Ever since Karen could remember, her father’s life—and thus the life of his family—had revolved around adding birds to the list. By the time she was six, Karen could name over a hundred different types of birds. She rattled off genus species names the way other children talked about favorite cartoon characters. Instead of commercial jingles, birdcalls stuck in her head, and played over and over again. To this day, when she heard an Olive-sided Flycatcher, she could remember the spring morning when she’d first identified it on her own, and been lavished with praise by her too-often-distracted father.
“He’d just spotted the Woodcreeper when he keeled over right there in the jungle.” Sara continued her story. “Allen Welch was with him, and he’s the one who called me. He apologized, but said he had no idea who else to contact.”
Karen shook her head, amazed. “How did you ever get him home?”
“The insurance paid for an air ambulance.

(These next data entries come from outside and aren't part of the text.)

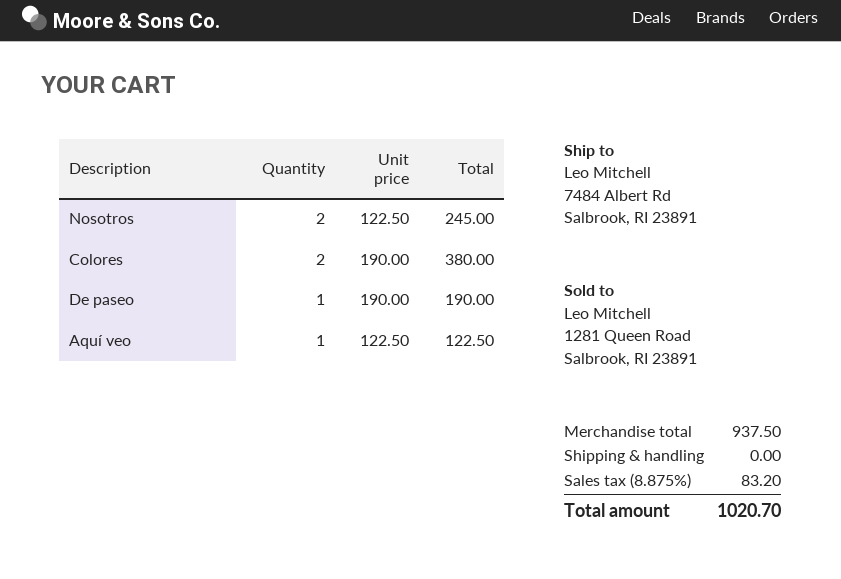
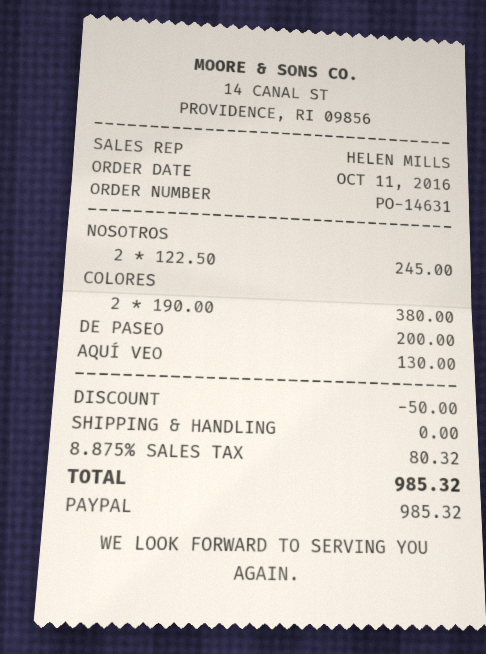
De paseo: 1 x 190.00 = 190.00 -> 1 x 200.00 = 200.00
Aquí veo: 1 x 122.50 = 122.50 -> 1 x 130.00 = 130.00
discount: none -> 50.00
tax: 8.875% = 83.20 -> 8.875% = 80.32
total: 1020.70 -> 985.32

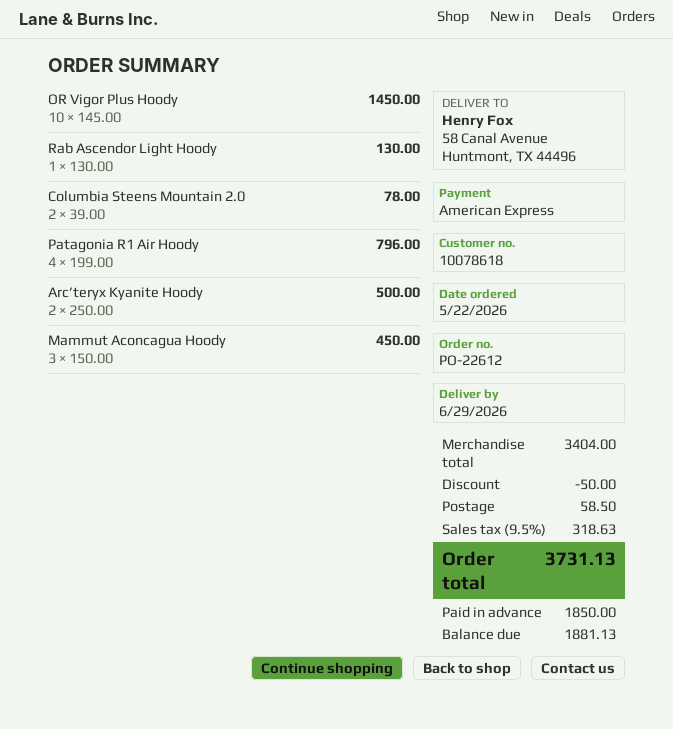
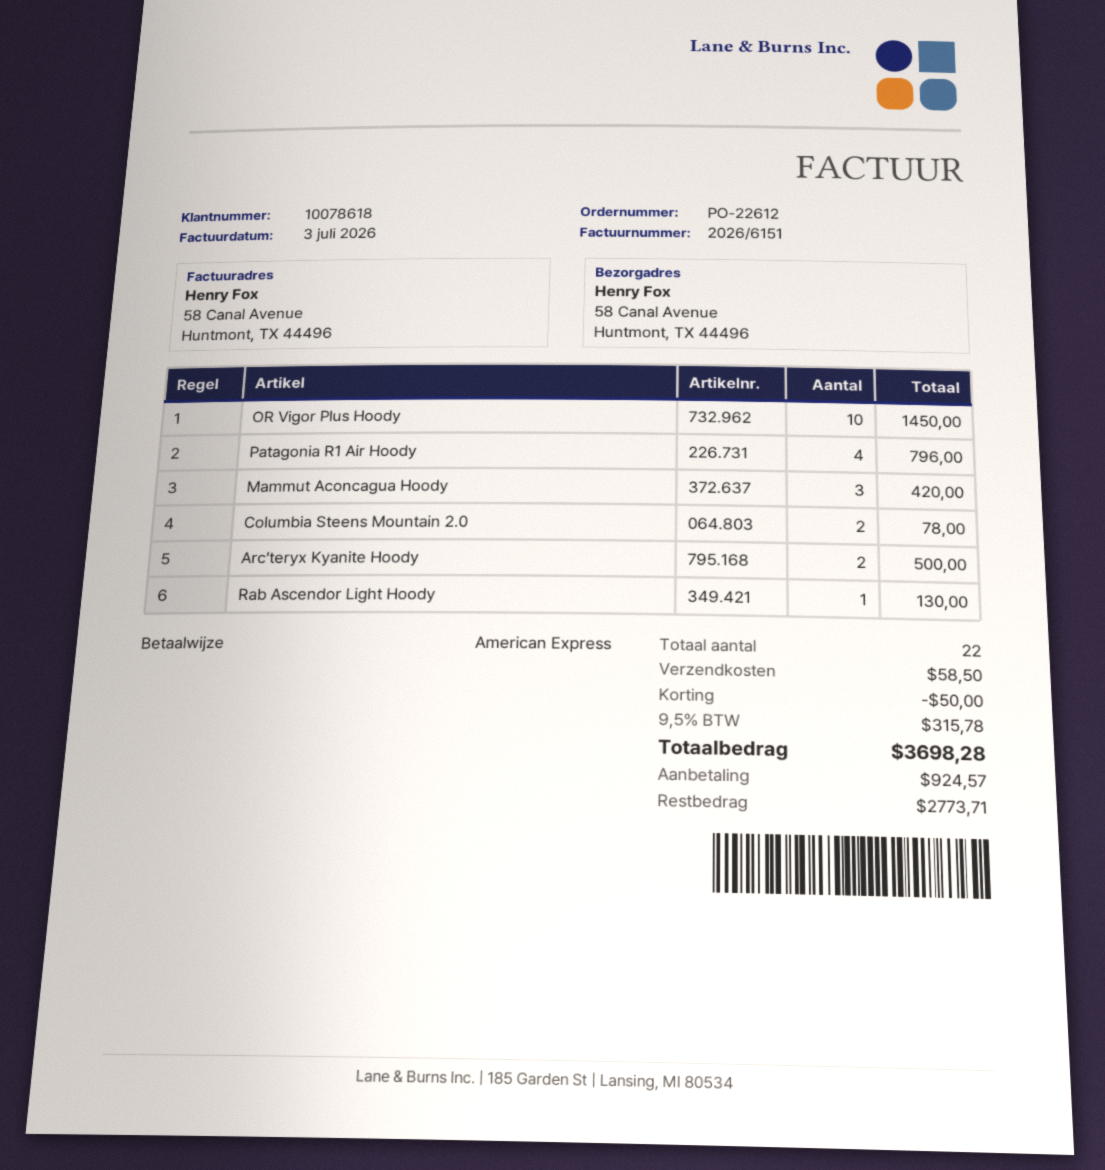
Mammut Aconcagua Hoody: 3 for 450.00 -> 3 for 420.00
tax: 9.5% = 318.63 -> 9.5% = 315.78
total: 3731.13 -> 3698.28
deposit: 1850.00 -> 924.57
balance: 1881.13 -> 2773.71

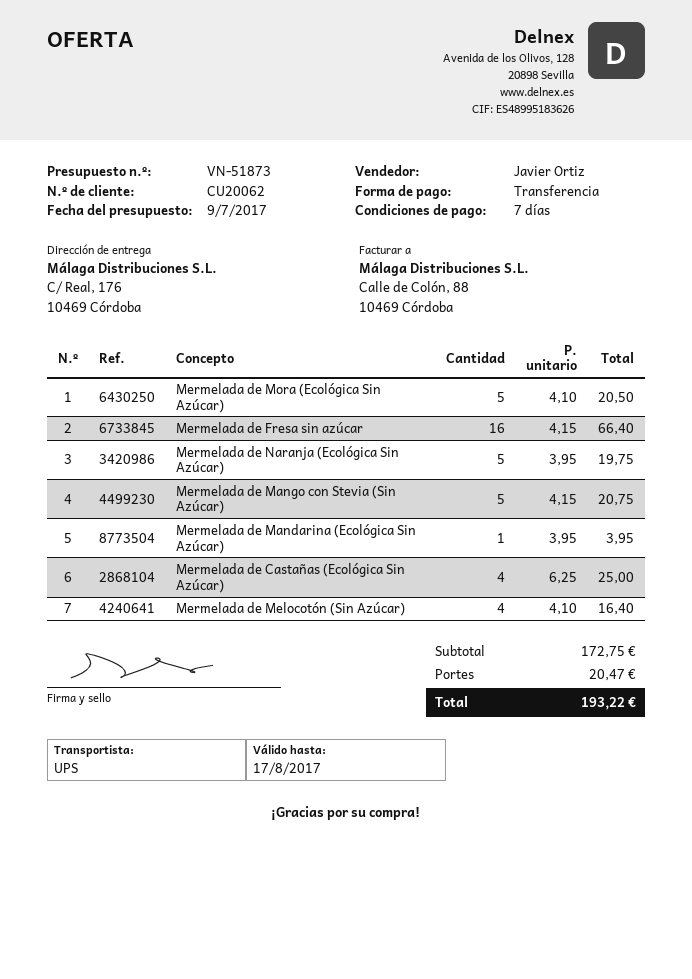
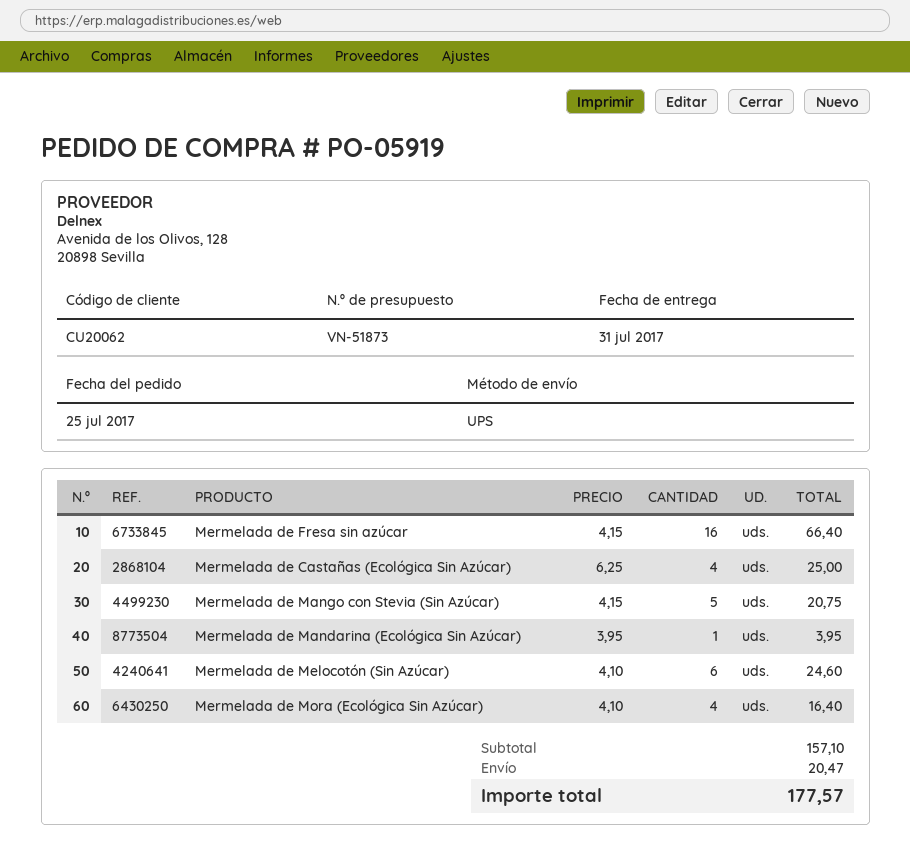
Mermelada de Mora (Ecológica Sin Azúcar): 5 x 4.10 = 20.50 -> 4 x 4.10 = 16.40
Mermelada de Naranja (Ecológica Sin Azúcar): 5 x 3.95 = 19.75 -> none
Mermelada de Melocotón (Sin Azúcar): 4 x 4.10 = 16.40 -> 6 x 4.10 = 24.60
subtotal: 172.75 -> 157.10
total: 193.22 -> 177.57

All those years with Mobil Oil were worth something after all.” Martin had spent his entire career as a petroleum engineer with Mobil Oil Company. He always told people he kept the job for the benefits. They assumed he meant health insurance and a pension, but his family knew the chief benefit for him was the opportunity to travel all over the world, adding birds to his list.
They reached the cafeteria. “I’ll get the coffee, you sit,” Sara said, and headed for the coffee machine.
Karen sank into a molded plastic chair and checked her watch. Eleven in the morning here in Texas. Only ten in Colorado. Tom and Matt would be at a job site by now and Casey was in math class—she hoped.
“Here you go.” Her mother set a cardboard cup in front of her and settled into the chair across the table. “How are Tom and the boys?”
“They’re fine. This is always a busy time of year for us, of course, but Matt’s been a terrific help, and we’ve hired some new workers.” Tom and Karen owned Blue Spruce Landscaping. This past year, their oldest son, Matt, had begun working for them full-time. “Did I tell you Matt’s signed up for classes at Red Rocks Community College this fall? He wants to study landscaping.”
“And he’ll be great at it, I’m sure.” She sipped her coffee. “What about Casey? What’s he up to these days?”
Karen’s stomach tightened as she thought of her youngest son. “Oh, you know Casey. Charming and sweet and completely unmotivated.” She made a face. “He’s failing two classes this semester. I’m beginning to wonder if I’ll ever get him out of high school.”
“He takes after his uncle Del.” Sara’s smile was fond, but her words made Karen shudder.
“The world doesn’t need two Dels,” she said. Her younger brother was a handsome, glib, womanizing con man. When he wasn’t sponging off her parents, he was making a play for some woman—usually one young enough to be his daughter. “Are he and Sheila still together?” Sheila was Del’s third wife, the one who’d put up with him the longest.